So we've now become a provider, and we basically live and breathe for MSP.

So everything we do from the ground up, everything we add as far as, you know, our whole development team in-house, we develop purely for MSPs, which is very, very cool.

So a lot of them that we talk to, and we have presentations every single day, that's what fills the gap, right? And that comes back to the better together story.

Alan Warmington: Curious. I mean, I really see you guys as a as a vendor, right? Rather than a VCSP in Veeam speak, right?

It's as a global vendor that happens to leverage Veeam technology, you do lots of other things too that have nothing to do with Veeam.

So, that's really the broader value that you bring to MPS really in this space.

Tony Stratton: Yeah. And there's so many things to do. I mean, you know, it's, it's a much broader presentation going into a lot more detail about product specific, but even the fact that we know we support both Hyper V and VMware and those types of things, that's pretty light on in the market.

You know, most of them are VMware, but we also have V Hyper V and VMware integrated into the platform all under the one pane of glass.

And, you know, we are seeing a lot more of that now. We're seeing Hyper V becoming part of organizations.

So we have a little bit of Hyper V over here, but the rest is VMware. So do you wanna work with two separate providers? One to look after the HyperV side and one to look after the VMware side, so we can do it all collectively under the one pane of glass, which is really cool.

So some of the high benefits to dig into deeper, I think, which is really, really cool. Full management of control of your on-premise cloud and SaaS workloads, really, Alan, whether it's, uh, cloud backup, like I said, the 365 archival storage, you have full control.

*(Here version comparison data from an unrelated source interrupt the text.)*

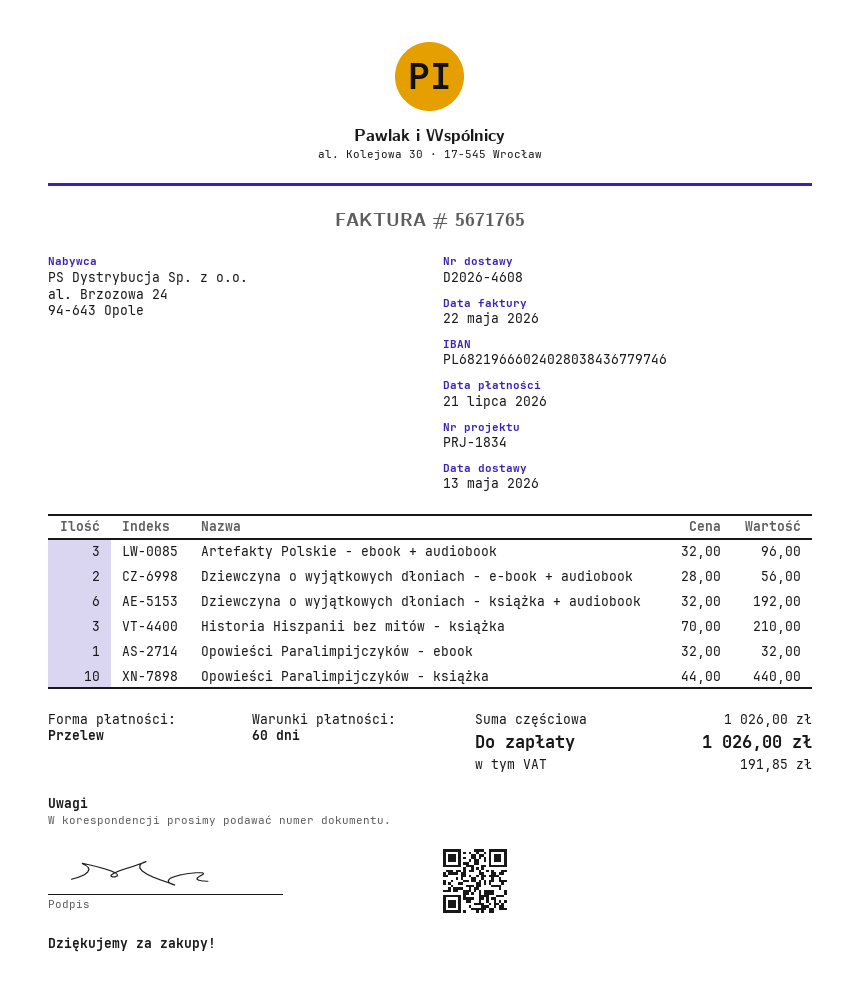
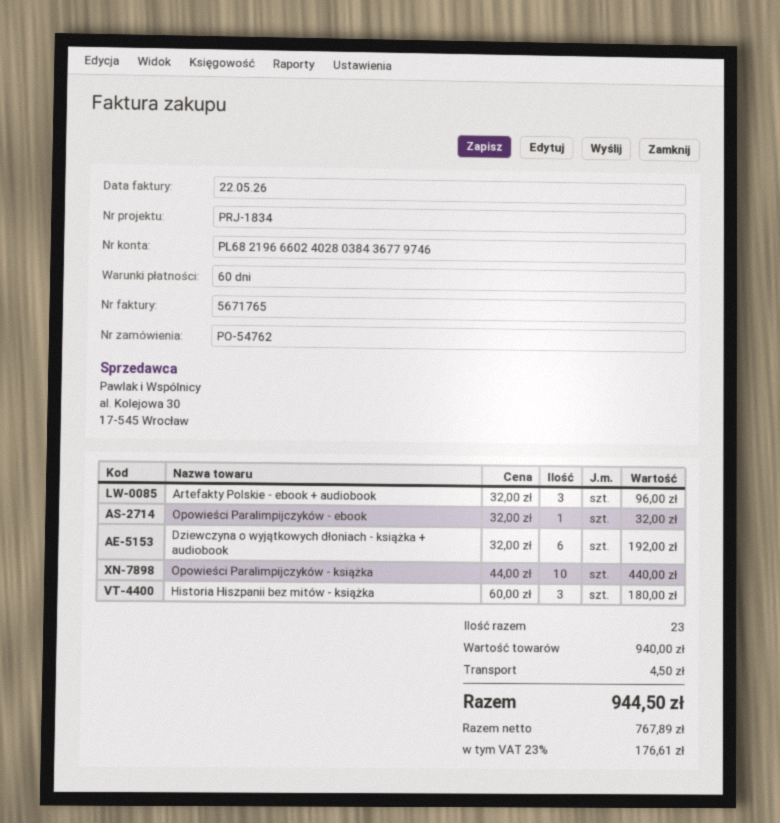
Dziewczyna o wyjątkowych dłoniach - e-book + audiobook: 2 x 28.00 = 56.00 -> none
Historia Hiszpanii bez mitów - książka: 3 x 70.00 = 210.00 -> 3 x 60.00 = 180.00
subtotal: 1026.00 -> 940.00
shipping: none -> 4.50
tax: 191.85 -> 176.61
total: 1026.00 -> 944.50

So the MSP has full control over their customers' environments, enterprise-grade security, automation, monitoring and reporting, immediate provisioning of Veeam licensing. That's really key too, right?

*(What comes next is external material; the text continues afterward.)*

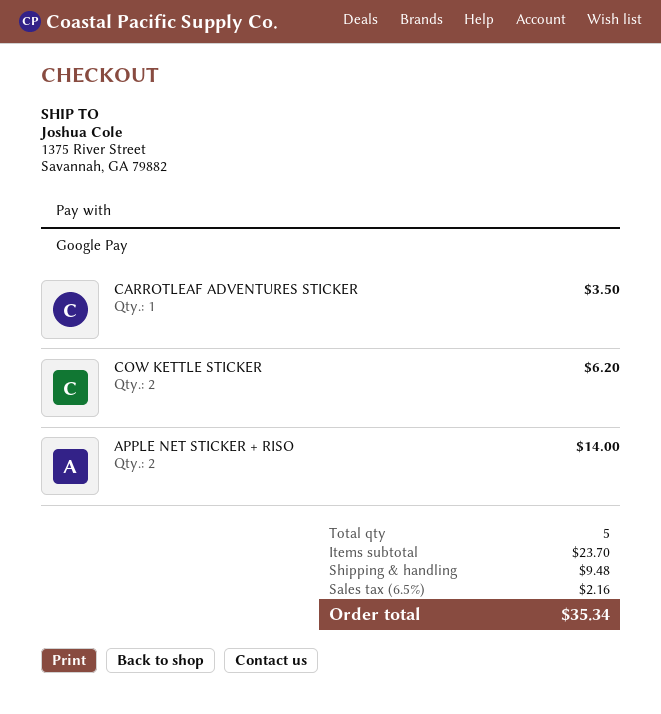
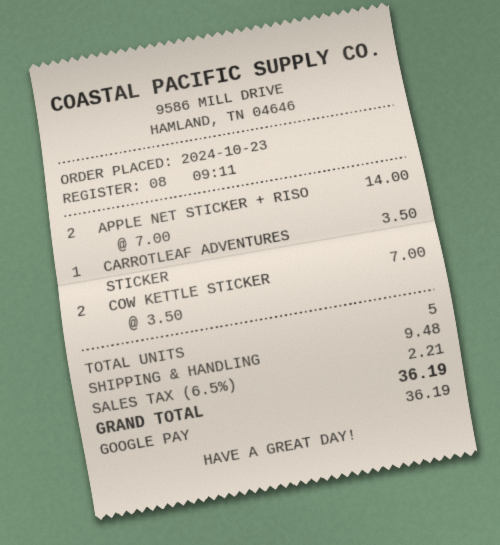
COW KETTLE STICKER: 2 for 6.20 -> 2 for 7.00
tax: 6.5% = 2.16 -> 6.5% = 2.21
total: 35.34 -> 36.19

Just the ability, and you'll see how easy it's shortly.

ConnectWise integration as well. Streamlining billing. It's incredible how many MSPs I talk to, Alan, and the sales teams talk to where they say, we really wanna make billing easy. You know what I mean?

We just wanna provide and procure all these services, but we just wanna be able to just invoice our clients and move on to the next thing. <laugh>.

Alan Warmington: To be honest with you, Tony, I think it's, it's one of those areas, billing, that, that us vendors don't often realize how complicated that is as an issue.

But also how important it is to figure out what to bill the client and what for.

I know MSPs spent a lot of time trying to figure that out. So yeah, it's phenomenal.

You have those integrations with ConnectWise. I know that's very, very popular, widely used, certainly in ANZ. Absolutely.

Tony Stratton: Yeah. And I think that's, again, as we keep developing and growing, we add further integration with more tools.

But talking to the MSPs based locally, ConnectWise was the most, most popular.

So that's why we went with that one first cab off the rank. So yeah, this is just a great visual slide. Just to finish off on Hive, I know we talked a lot about Hive, and that really is a key differentiator in the market and why Veeam and Probax are better together.

But there you go. That's how easy it is, right? Just out of all those options down the side, select licenses, select the license type that you want, put in the quantity download instantly, it's that easy. Really, really simple and easy to use.

So there's a really quick flash demo, I guess you could say of Hive, of how easy this to procure licenses.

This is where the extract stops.